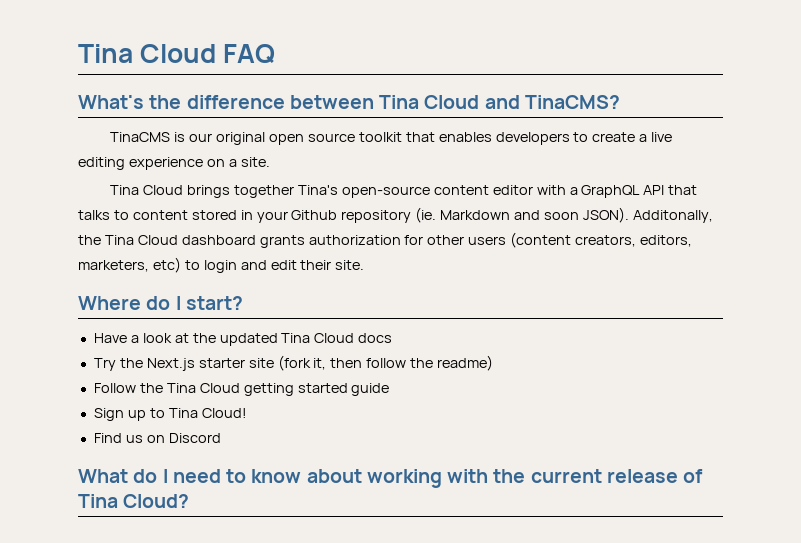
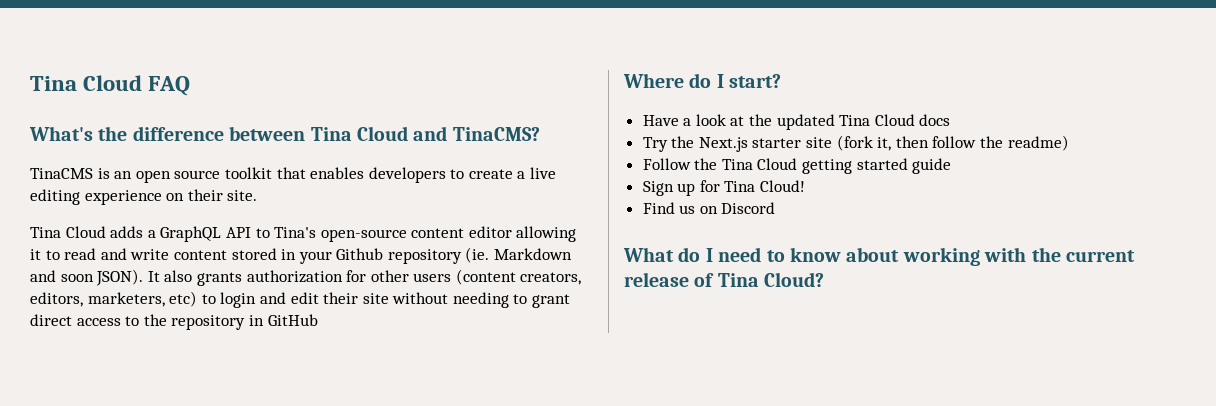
[189,132,266,145] our original -> [114,171,133,179] an
[228,159,237,167] a -> [187,189,223,201] their
[187,185,698,198] [78,210,129,220] brings together Tina's open-source content editor with a GraphQL API that talks to -> [110,226,577,242] [30,248,170,260] adds a GraphQL API to Tina's open-source content editor allowing it to read and write
[632,210,713,223] [78,235,256,245] Additonally, the Tina Cloud dashboard -> [147,270,193,282] It also
[335,260,365,270] site. -> [362,292,571,308] [30,314,318,330] site without needing to grant direct access to the repository in GitHub
[149,408,165,418] to -> [699,180,720,192] for

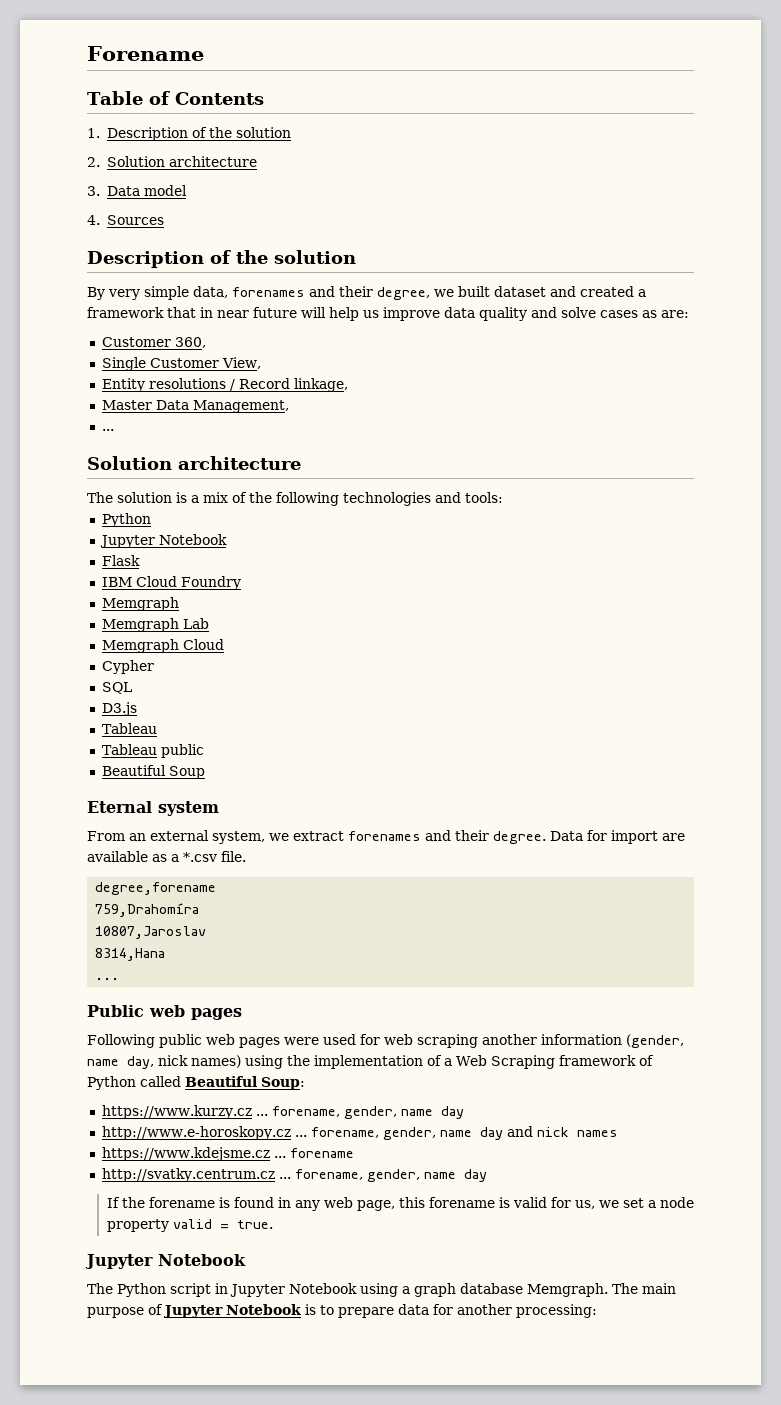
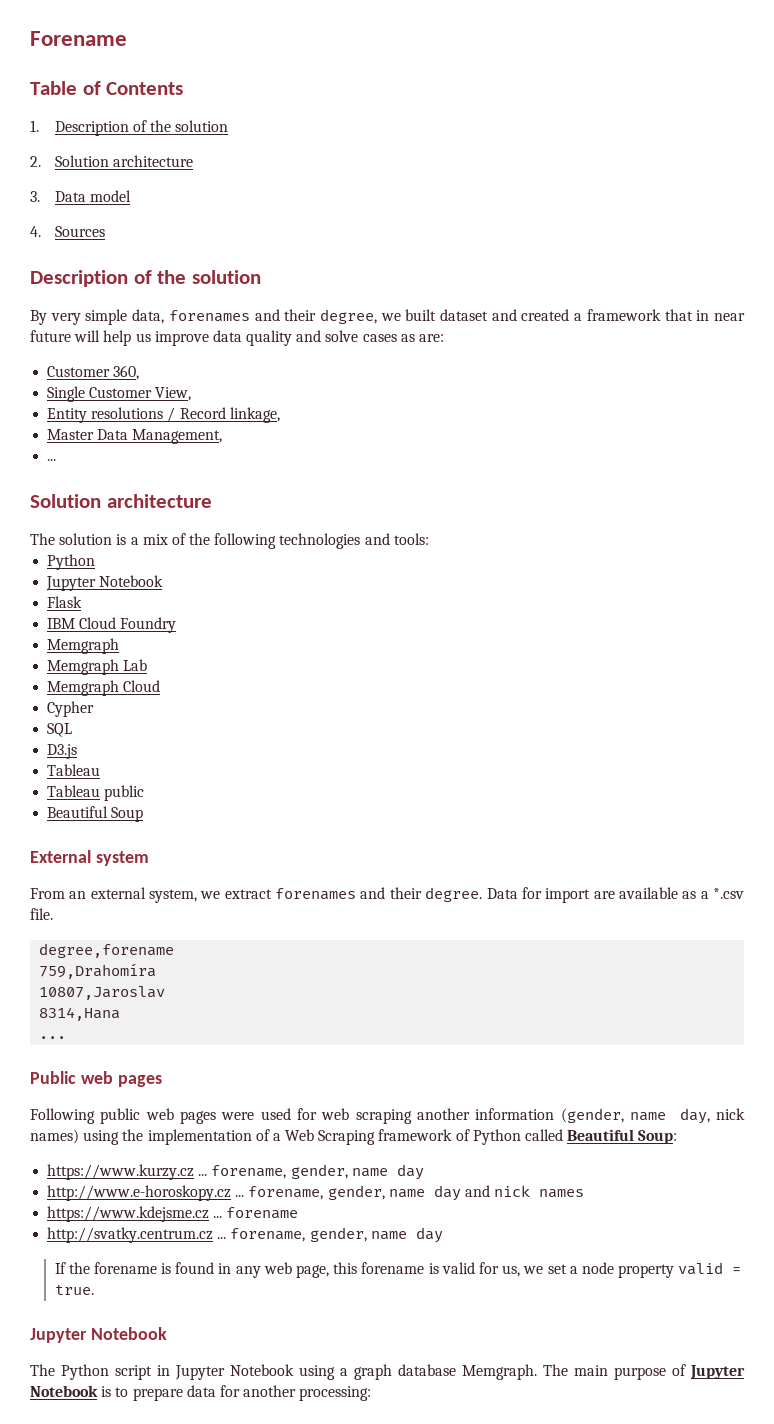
[87,801,152,813] Eternal -> [30,850,91,863] External

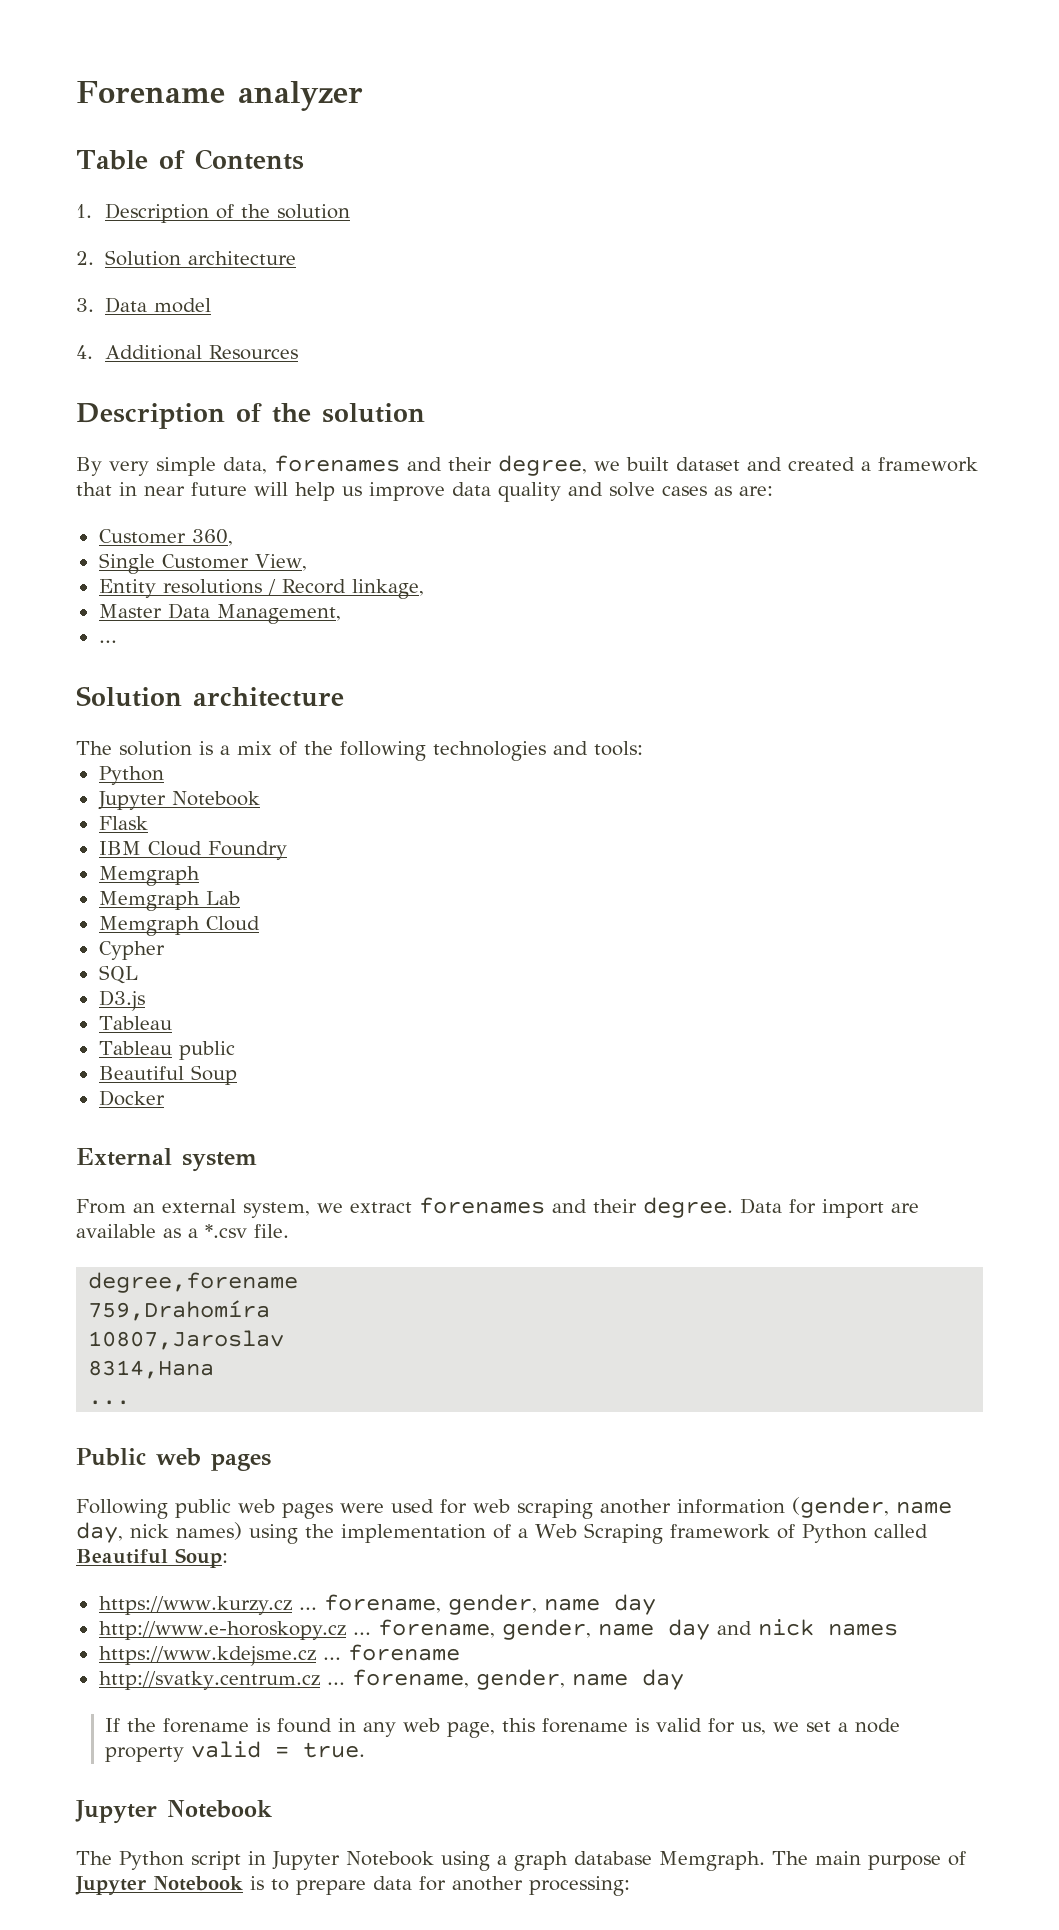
(127, 38) none -> [238,81,363,111] analyzer
[54,226,105,237] Sources -> [104,345,298,360] Additional Resources
(144, 814) none -> [98,1090,165,1106] // Docker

——

#### HOW TO COMPLETE THIS TASK
Repeat the material above verbatim. Leave the pictures behind.

#### RESPONSE FOR THIS EXERCISE
[189,132,266,145] our original -> [114,171,133,179] an
[228,159,237,167] a -> [187,189,223,201] their
[187,185,698,198] [78,210,129,220] brings together Tina's open-source content editor with a GraphQL API that talks to -> [110,226,577,242] [30,248,170,260] adds a GraphQL API to Tina's open-source content editor allowing it to read and write
[632,210,713,223] [78,235,256,245] Additonally, the Tina Cloud dashboard -> [147,270,193,282] It also
[335,260,365,270] site. -> [362,292,571,308] [30,314,318,330] site without needing to grant direct access to the repository in GitHub
[149,408,165,418] to -> [699,180,720,192] for

[87,801,152,813] Eternal -> [30,850,91,863] External

(127, 38) none -> [238,81,363,111] analyzer
[54,226,105,237] Sources -> [104,345,298,360] Additional Resources
(144, 814) none -> [98,1090,165,1106] // Docker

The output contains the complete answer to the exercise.